- [Exercise instructions]:
Copy every line of the entries that includes the word "left".

:::

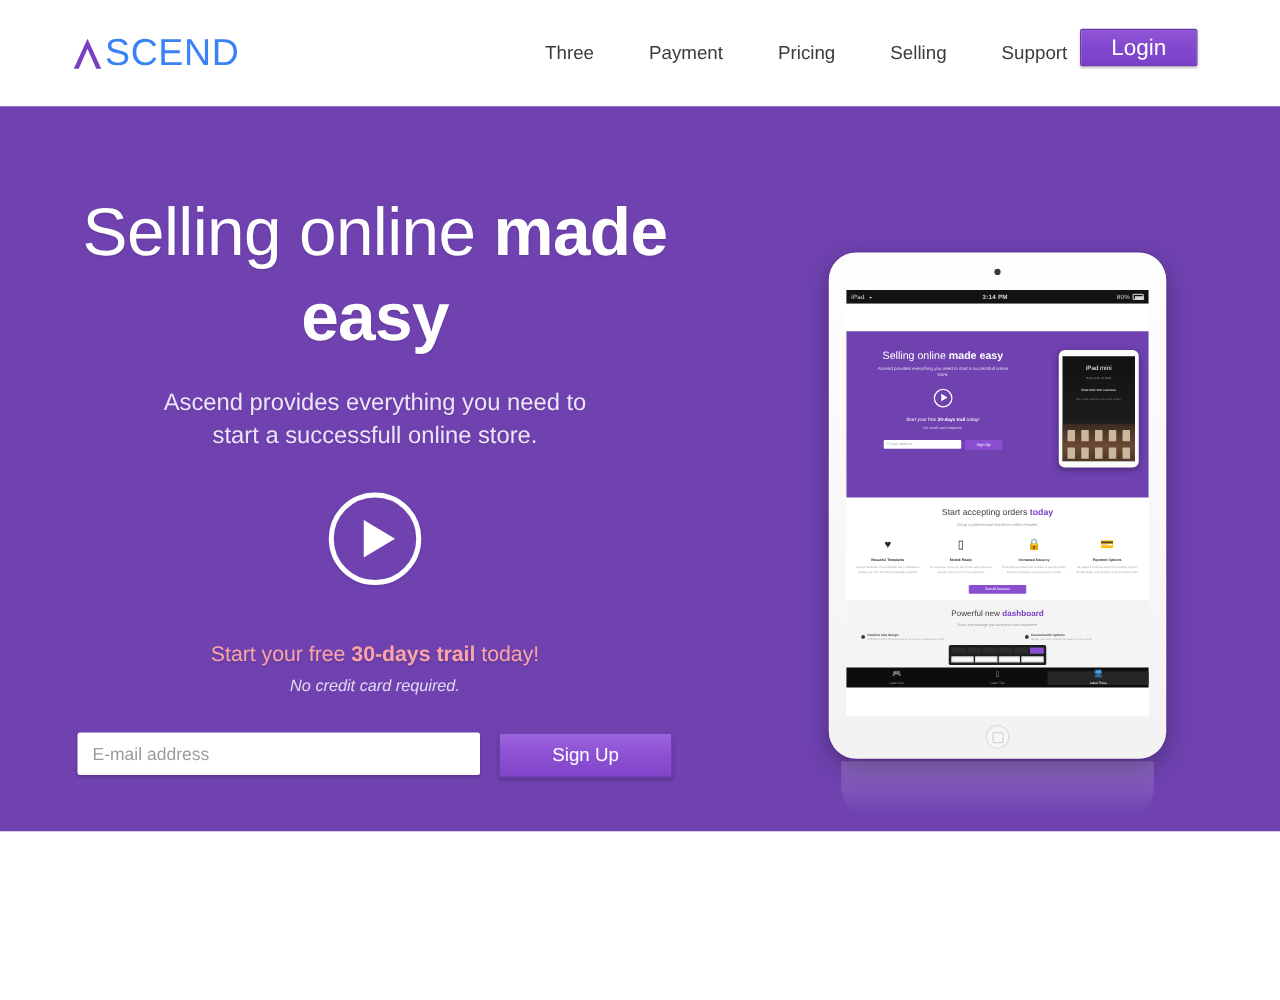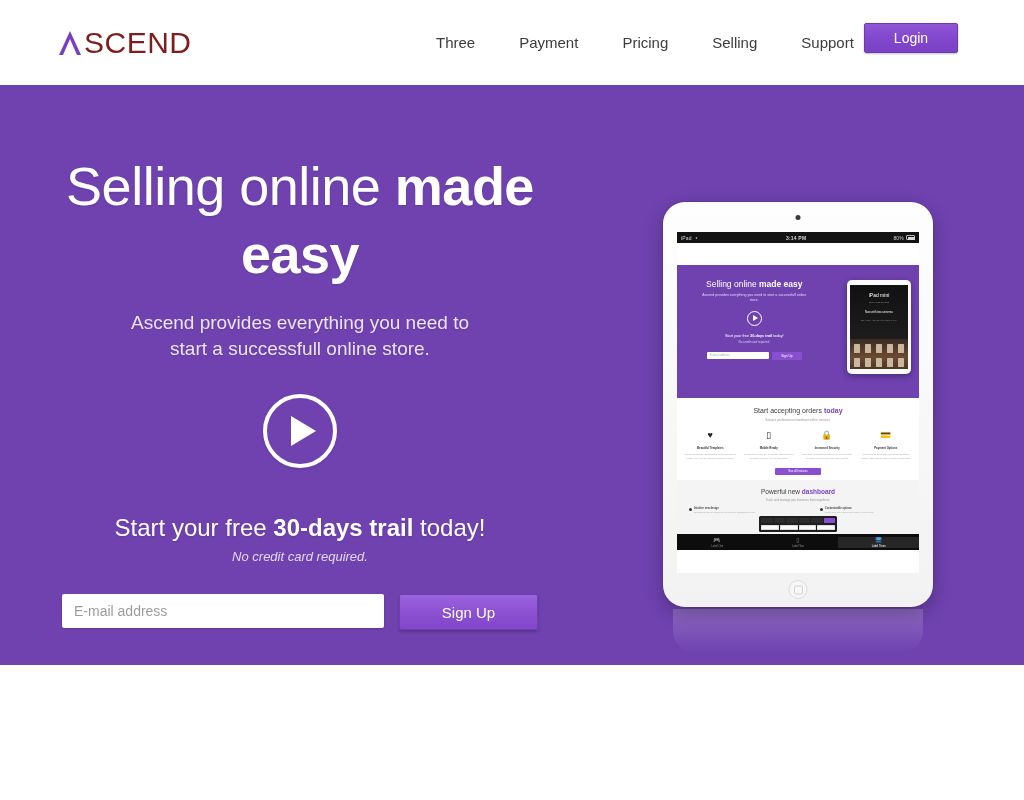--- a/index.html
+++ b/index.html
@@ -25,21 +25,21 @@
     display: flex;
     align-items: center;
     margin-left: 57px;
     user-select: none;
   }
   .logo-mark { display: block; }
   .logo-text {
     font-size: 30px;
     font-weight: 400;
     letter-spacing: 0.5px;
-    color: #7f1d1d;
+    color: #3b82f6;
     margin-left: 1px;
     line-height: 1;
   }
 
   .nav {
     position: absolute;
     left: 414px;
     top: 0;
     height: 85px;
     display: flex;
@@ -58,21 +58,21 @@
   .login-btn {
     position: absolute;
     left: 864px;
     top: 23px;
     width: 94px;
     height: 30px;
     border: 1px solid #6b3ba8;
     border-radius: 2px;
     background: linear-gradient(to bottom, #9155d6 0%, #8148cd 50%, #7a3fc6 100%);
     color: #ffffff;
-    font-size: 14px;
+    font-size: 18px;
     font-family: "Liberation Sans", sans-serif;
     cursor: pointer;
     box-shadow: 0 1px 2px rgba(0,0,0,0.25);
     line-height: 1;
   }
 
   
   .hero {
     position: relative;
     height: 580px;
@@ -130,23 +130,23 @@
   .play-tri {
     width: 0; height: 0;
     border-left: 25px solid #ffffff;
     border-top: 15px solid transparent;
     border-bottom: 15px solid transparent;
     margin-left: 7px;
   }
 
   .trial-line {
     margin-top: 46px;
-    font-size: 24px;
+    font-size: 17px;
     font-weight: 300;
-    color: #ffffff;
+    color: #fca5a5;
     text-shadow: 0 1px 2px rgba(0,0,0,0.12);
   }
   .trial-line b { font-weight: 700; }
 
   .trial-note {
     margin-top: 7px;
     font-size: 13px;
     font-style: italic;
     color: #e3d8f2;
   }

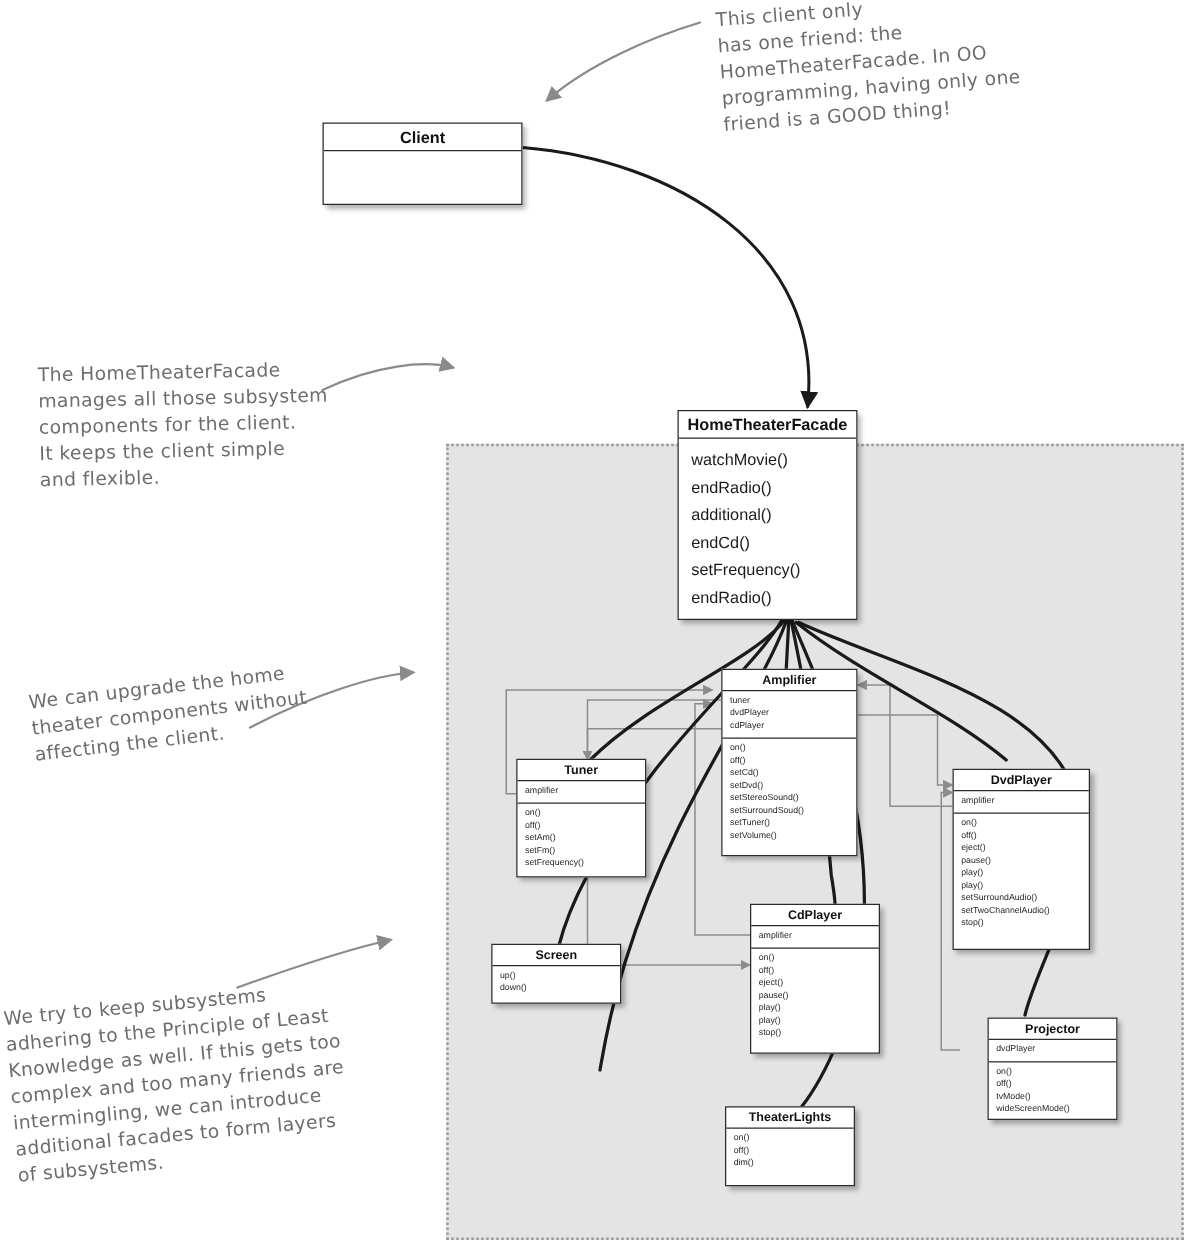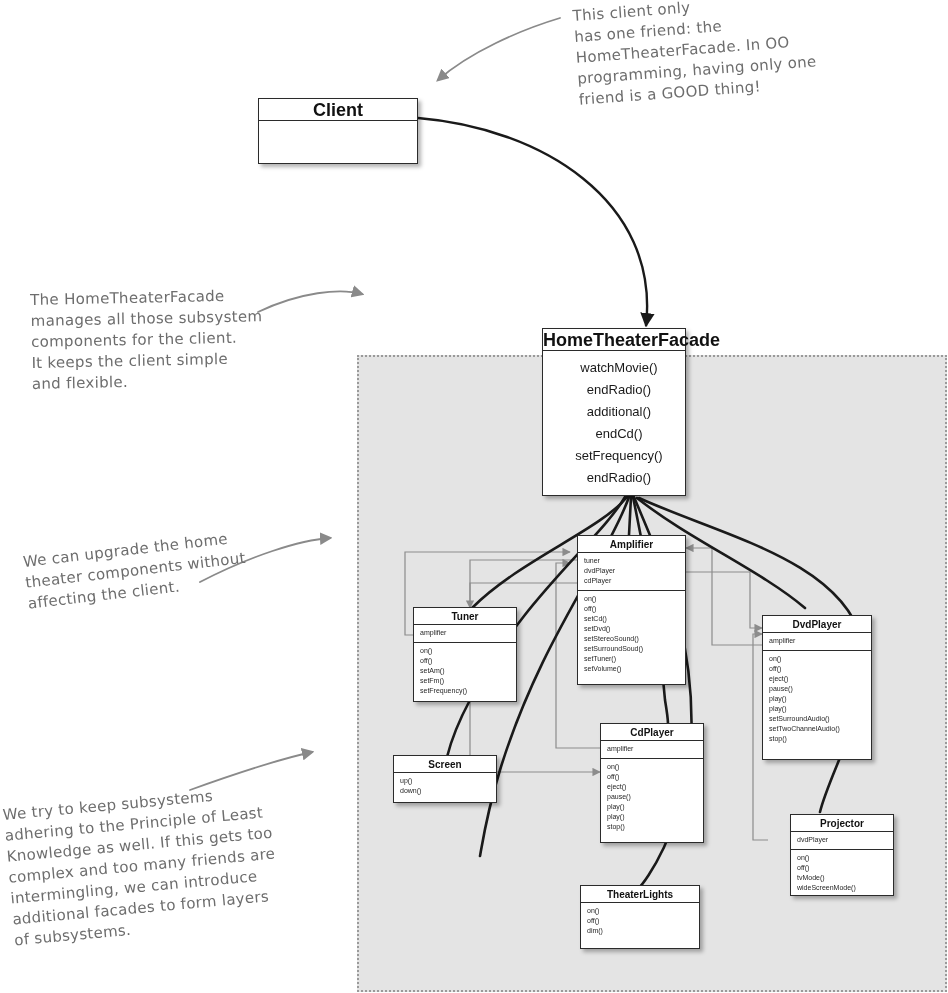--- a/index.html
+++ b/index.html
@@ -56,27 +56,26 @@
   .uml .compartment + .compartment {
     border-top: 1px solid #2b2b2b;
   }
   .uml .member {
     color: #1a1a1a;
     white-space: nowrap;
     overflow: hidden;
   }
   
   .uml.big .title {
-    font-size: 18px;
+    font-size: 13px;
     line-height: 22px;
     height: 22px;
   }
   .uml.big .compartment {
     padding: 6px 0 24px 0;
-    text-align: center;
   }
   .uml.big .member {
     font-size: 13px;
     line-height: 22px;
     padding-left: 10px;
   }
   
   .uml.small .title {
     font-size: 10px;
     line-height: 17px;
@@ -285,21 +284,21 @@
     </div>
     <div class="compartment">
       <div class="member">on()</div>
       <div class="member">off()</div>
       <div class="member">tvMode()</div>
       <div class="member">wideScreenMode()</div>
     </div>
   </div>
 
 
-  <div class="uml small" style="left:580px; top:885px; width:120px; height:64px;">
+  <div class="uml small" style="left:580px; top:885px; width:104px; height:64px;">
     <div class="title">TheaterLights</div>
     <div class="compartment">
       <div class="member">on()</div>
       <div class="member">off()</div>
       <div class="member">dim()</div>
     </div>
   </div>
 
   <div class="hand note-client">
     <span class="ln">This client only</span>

:::

- [Written response]:
     margin-left: 57px;
     margin-left: 1px;
     left: 414px;
     left: 864px;
     border-left: 25px solid #ffffff;
     margin-left: 7px;
     padding-left: 10px;
-  <div class="uml small" style="left:580px; top:885px; width:120px; height:64px;">
+  <div class="uml small" style="left:580px; top:885px; width:104px; height:64px;">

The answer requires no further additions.